Metamaterials are simply materials that exhibit properties not found in nature, such as the way they absorb or reflect light. The key is in how they’re made. By assembling the material — from photonic crystals to wire and foam — at a scale smaller than the length of the wave you’re seeking to manipulate, the wave can, in theory, be bent to will.
This makes metamaterials the tool of choice for scientists racing to build all sorts of wave-cloaking devices, including the so-called invisibility cloak — a cover to render whatever’s inside effectively invisible by bending light waves around it.
“The invisibility cloak was just one more thing we were discovering — that we have all this flexibility in this material and here’s another thing we can do,” David Smith of Duke University, widely regarded as one of the founding fathers of metamaterials, said in a telephone interview.
“But we’re equally interested in seeing this transition in making a difference in people’s lives.” Indeed, Smith’s own journey from laboratory to factory illustrates that while metamaterials have for some become synonymous with “Harry Potter” cloaks, their promise is more likely to be felt in a range of industries and uses, from smaller communication devices to quake-proof buildings.
At the heart of both metamaterials and invisibility are waves. If electromagnetic waves — whether visible light, microwave or infrared — can be bent around an object it would not be visible on those wavelengths. It was long thought you couldn’t control light in this way with natural materials as their optical properties depended on the chemistry of the atoms from which they were made.
It was only when Smith and his colleagues experimented with altering the geometry of material in the late 1990s that they found they could change the way it interacted with light, or other kinds of wave — creating metamaterials. With that, says Andrea Alu, an associate professor at the University of Texas at Austin, scientists found “it may be possible to challenge rules and limitations that were for centuries considered written in stone.” The past decade has seen an explosion in research that has built on Smith’s findings to make objects invisible to at least some forms of light.
“There have now been several demonstrations of cloaking at visible wavelengths, so cloaking is truly possible and has been realised,” says Jason Valentine of Vanderbilt University, who made one of the first such cloaks. These, however, have limitations — such as only working for certain wavelengths or from certain angles. But the barriers are falling fast, says Valentine.

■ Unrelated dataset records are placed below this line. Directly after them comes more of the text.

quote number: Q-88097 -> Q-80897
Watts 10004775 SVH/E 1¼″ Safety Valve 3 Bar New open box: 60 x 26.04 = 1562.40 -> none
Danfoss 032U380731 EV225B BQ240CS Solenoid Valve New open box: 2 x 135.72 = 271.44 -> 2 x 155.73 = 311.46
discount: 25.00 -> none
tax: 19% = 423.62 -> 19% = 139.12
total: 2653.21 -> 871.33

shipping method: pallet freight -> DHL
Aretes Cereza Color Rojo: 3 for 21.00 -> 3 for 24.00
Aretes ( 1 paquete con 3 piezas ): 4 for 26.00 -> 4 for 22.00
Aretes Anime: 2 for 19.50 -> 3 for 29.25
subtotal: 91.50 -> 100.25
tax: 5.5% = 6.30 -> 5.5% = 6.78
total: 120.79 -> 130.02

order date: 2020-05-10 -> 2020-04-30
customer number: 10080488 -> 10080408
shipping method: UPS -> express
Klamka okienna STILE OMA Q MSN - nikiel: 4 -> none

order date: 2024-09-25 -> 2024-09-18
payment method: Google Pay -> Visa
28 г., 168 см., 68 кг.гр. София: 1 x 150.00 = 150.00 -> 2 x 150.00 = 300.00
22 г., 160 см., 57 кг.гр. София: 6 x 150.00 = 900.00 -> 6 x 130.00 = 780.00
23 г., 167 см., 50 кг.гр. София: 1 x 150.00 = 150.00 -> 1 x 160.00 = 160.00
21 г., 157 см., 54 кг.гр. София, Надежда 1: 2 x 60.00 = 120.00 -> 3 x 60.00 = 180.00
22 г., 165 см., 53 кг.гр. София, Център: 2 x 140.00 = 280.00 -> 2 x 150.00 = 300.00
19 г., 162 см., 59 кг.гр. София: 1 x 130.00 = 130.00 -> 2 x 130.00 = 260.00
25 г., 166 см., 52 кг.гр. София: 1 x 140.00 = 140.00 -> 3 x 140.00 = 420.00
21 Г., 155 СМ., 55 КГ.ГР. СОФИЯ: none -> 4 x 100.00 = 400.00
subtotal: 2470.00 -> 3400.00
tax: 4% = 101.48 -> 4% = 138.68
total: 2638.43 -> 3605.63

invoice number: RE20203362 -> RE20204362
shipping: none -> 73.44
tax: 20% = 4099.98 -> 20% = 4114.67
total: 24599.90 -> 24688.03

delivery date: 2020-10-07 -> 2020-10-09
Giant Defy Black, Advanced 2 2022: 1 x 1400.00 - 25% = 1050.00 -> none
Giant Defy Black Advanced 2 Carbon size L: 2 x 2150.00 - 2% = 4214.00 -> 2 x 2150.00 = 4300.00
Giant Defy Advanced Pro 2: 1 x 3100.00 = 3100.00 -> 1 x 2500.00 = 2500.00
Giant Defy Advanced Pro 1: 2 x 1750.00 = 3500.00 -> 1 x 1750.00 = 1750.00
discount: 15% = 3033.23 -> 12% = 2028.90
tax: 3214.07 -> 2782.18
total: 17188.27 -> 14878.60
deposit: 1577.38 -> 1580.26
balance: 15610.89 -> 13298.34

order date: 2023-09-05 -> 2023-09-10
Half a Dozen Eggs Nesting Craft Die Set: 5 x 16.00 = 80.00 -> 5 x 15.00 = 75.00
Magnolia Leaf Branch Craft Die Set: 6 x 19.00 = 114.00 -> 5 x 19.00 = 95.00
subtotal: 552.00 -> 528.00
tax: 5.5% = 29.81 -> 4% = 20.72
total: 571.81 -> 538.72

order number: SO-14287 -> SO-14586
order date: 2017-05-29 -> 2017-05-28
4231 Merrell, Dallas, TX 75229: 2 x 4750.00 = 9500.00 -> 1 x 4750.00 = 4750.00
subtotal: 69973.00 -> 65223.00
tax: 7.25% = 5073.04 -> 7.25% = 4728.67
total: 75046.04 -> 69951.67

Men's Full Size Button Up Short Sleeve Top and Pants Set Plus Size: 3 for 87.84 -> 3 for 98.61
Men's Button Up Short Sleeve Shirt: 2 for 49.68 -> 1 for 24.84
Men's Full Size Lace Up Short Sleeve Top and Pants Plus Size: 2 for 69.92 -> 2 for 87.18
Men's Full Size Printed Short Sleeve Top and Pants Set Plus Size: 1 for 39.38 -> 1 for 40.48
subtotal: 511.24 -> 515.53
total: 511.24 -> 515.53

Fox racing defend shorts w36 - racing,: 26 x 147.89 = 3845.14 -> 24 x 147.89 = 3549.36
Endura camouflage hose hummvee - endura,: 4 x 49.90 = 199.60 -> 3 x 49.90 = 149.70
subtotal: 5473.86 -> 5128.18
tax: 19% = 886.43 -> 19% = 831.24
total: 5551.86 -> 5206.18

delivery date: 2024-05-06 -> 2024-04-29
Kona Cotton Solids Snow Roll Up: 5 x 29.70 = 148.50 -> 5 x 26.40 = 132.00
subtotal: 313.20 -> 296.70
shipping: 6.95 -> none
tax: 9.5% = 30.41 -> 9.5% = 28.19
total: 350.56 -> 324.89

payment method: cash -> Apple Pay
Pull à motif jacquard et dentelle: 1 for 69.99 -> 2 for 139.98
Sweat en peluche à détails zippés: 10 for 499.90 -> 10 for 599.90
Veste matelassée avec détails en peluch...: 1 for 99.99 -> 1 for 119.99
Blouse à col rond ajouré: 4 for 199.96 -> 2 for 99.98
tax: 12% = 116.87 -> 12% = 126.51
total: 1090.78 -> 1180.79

In the past year, for example, Duke University’s Yaroslav Urzhumov has made a plastic cloak that deflects microwave beams using a normal 3D printer, while Alu has built an ultra-thin cloak powered by electric current.
Funding much of this US research is the military. Urzhumov said in an email interview that the US Department of Defence is “one of the major sponsors of metamaterials and invisibility research in the US.” The Defence Advanced Research Projects Agency, which commissions advanced research for the Department of Defence, has funded research into metamaterials since 2000, according to the department’s website.
Military interest in metamaterials was primarily in making a cloak, said Miguel Navarro-Cia of Imperial College London, who has researched the topic with funding from the European Defence Agency and US military.
But an invisibility cloak needn’t be a sinister tool of war.
Vanderbilt’s Valentine suggests architectural usage. “You could use this technology to hide supporting columns from sight, making a space feel completely open,” he said.
Other potential uses include rendering parts of an aircraft invisible for pilots to see below the cockpit, or to rid drivers of the blind spot in a car.